[Opening SUPPLIED MATERIAL section]

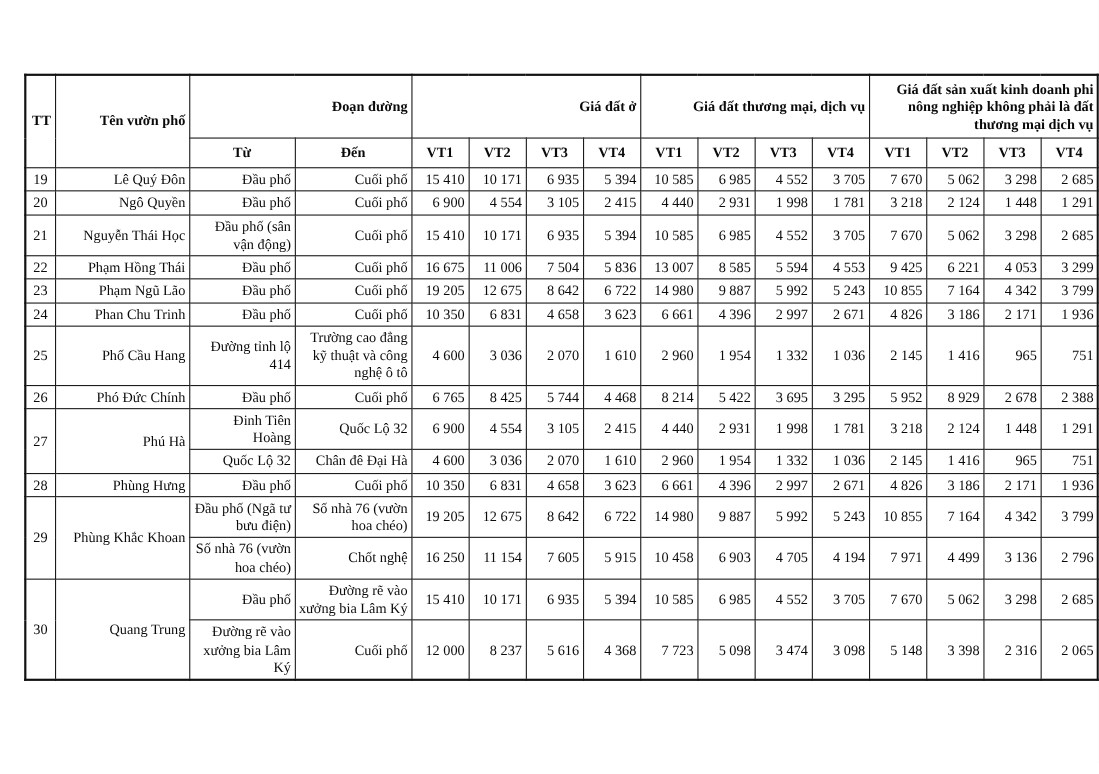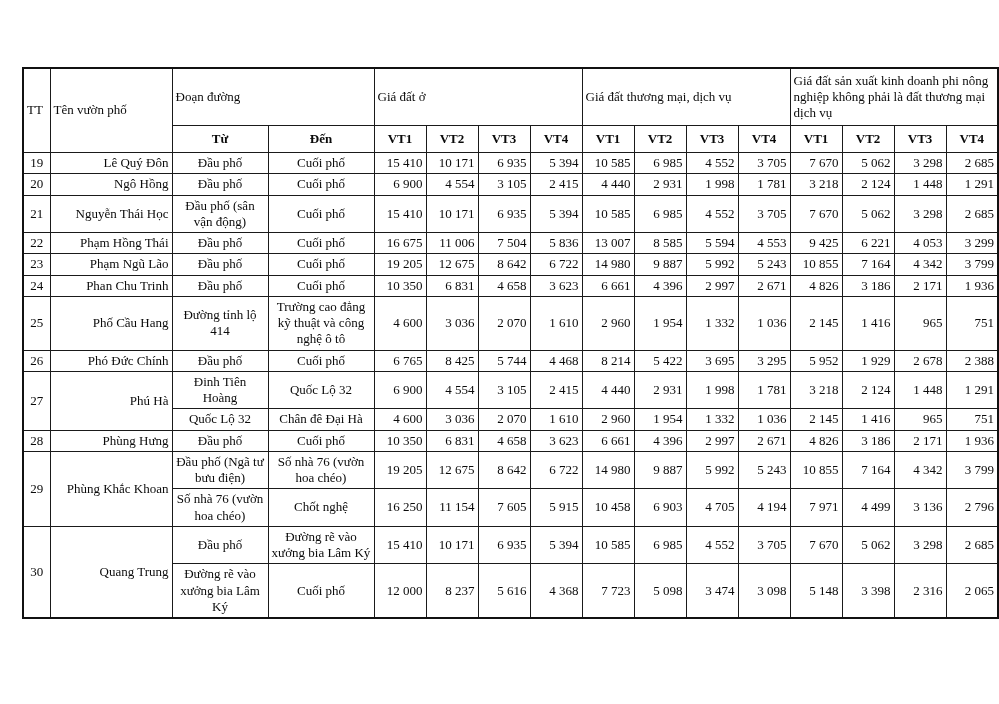--- a/index.html
+++ b/index.html
@@ -30,42 +30,42 @@
     padding: 2px 3px;
     vertical-align: middle;
     font-size: 13px;
     line-height: 1.25;
     overflow: hidden;
   }
   table.price-table {
     border: 2px solid #111;
   }
   th.group-head {
-    font-weight: normal;
-    text-align: left;
+    font-weight: bold;
+    text-align: right;
     font-size: 13px;
     height: 52px;
     padding: 2px 6px;
   }
   th.sub-head {
     font-weight: bold;
     font-size: 13px;
     height: 22px;
   }
   td.tt-cell {
     text-align: center;
     font-size: 13px;
   }
   td.name-cell {
     text-align: right;
     padding-left: 5px;
     font-size: 13.5px;
   }
   td.seg-cell {
-    text-align: center;
+    text-align: right;
     font-size: 13px;
   }
   td.num-cell {
     text-align: right;
     padding-right: 6px;
     font-size: 13px;
     white-space: nowrap;
   }
   tbody tr {
     height: 15px;
@@ -137,21 +137,21 @@
           <td class="num-cell">6 985</td>
           <td class="num-cell">4 552</td>
           <td class="num-cell">3 705</td>
           <td class="num-cell group-sep">7 670</td>
           <td class="num-cell">5 062</td>
           <td class="num-cell">3 298</td>
           <td class="num-cell">2 685</td>
         </tr>
         <tr>
           <td class="tt-cell" rowspan="1">20</td>
-          <td class="name-cell" rowspan="1">Ngô Hồng</td>
+          <td class="name-cell" rowspan="1">Ngô Quyền</td>
           <td class="seg-cell">Đầu phố</td>
           <td class="seg-cell">Cuối phố</td>
           <td class="num-cell group-sep">6 900</td>
           <td class="num-cell">4 554</td>
           <td class="num-cell">3 105</td>
           <td class="num-cell">2 415</td>
           <td class="num-cell group-sep">4 440</td>
           <td class="num-cell">2 931</td>
           <td class="num-cell">1 998</td>
           <td class="num-cell">1 781</td>
@@ -257,21 +257,21 @@
           <td class="seg-cell">Cuối phố</td>
           <td class="num-cell group-sep">6 765</td>
           <td class="num-cell">8 425</td>
           <td class="num-cell">5 744</td>
           <td class="num-cell">4 468</td>
           <td class="num-cell group-sep">8 214</td>
           <td class="num-cell">5 422</td>
           <td class="num-cell">3 695</td>
           <td class="num-cell">3 295</td>
           <td class="num-cell group-sep">5 952</td>
-          <td class="num-cell">1 929</td>
+          <td class="num-cell">8 929</td>
           <td class="num-cell">2 678</td>
           <td class="num-cell">2 388</td>
         </tr>
         <tr>
           <td class="tt-cell" rowspan="2">27</td>
           <td class="name-cell" rowspan="2">Phú Hà</td>
           <td class="seg-cell">Đinh Tiên Hoàng</td>
           <td class="seg-cell">Quốc Lộ 32</td>
           <td class="num-cell group-sep">6 900</td>
           <td class="num-cell">4 554</td>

[Closing SUPPLIED MATERIAL section]

◆ ASSIGNMENT ◆
What must be returned is the line with "-257,21 +257,21 @@" plus every line after it to the end of the entries, exactly as they appear.

◆ RESULT OF THE EXERCISE ◆
@@ -257,21 +257,21 @@
           <td class="seg-cell">Cuối phố</td>
           <td class="num-cell group-sep">6 765</td>
           <td class="num-cell">8 425</td>
           <td class="num-cell">5 744</td>
           <td class="num-cell">4 468</td>
           <td class="num-cell group-sep">8 214</td>
           <td class="num-cell">5 422</td>
           <td class="num-cell">3 695</td>
           <td class="num-cell">3 295</td>
           <td class="num-cell group-sep">5 952</td>
-          <td class="num-cell">1 929</td>
+          <td class="num-cell">8 929</td>
           <td class="num-cell">2 678</td>
           <td class="num-cell">2 388</td>
         </tr>
         <tr>
           <td class="tt-cell" rowspan="2">27</td>
           <td class="name-cell" rowspan="2">Phú Hà</td>
           <td class="seg-cell">Đinh Tiên Hoàng</td>
           <td class="seg-cell">Quốc Lộ 32</td>
           <td class="num-cell group-sep">6 900</td>
           <td class="num-cell">4 554</td>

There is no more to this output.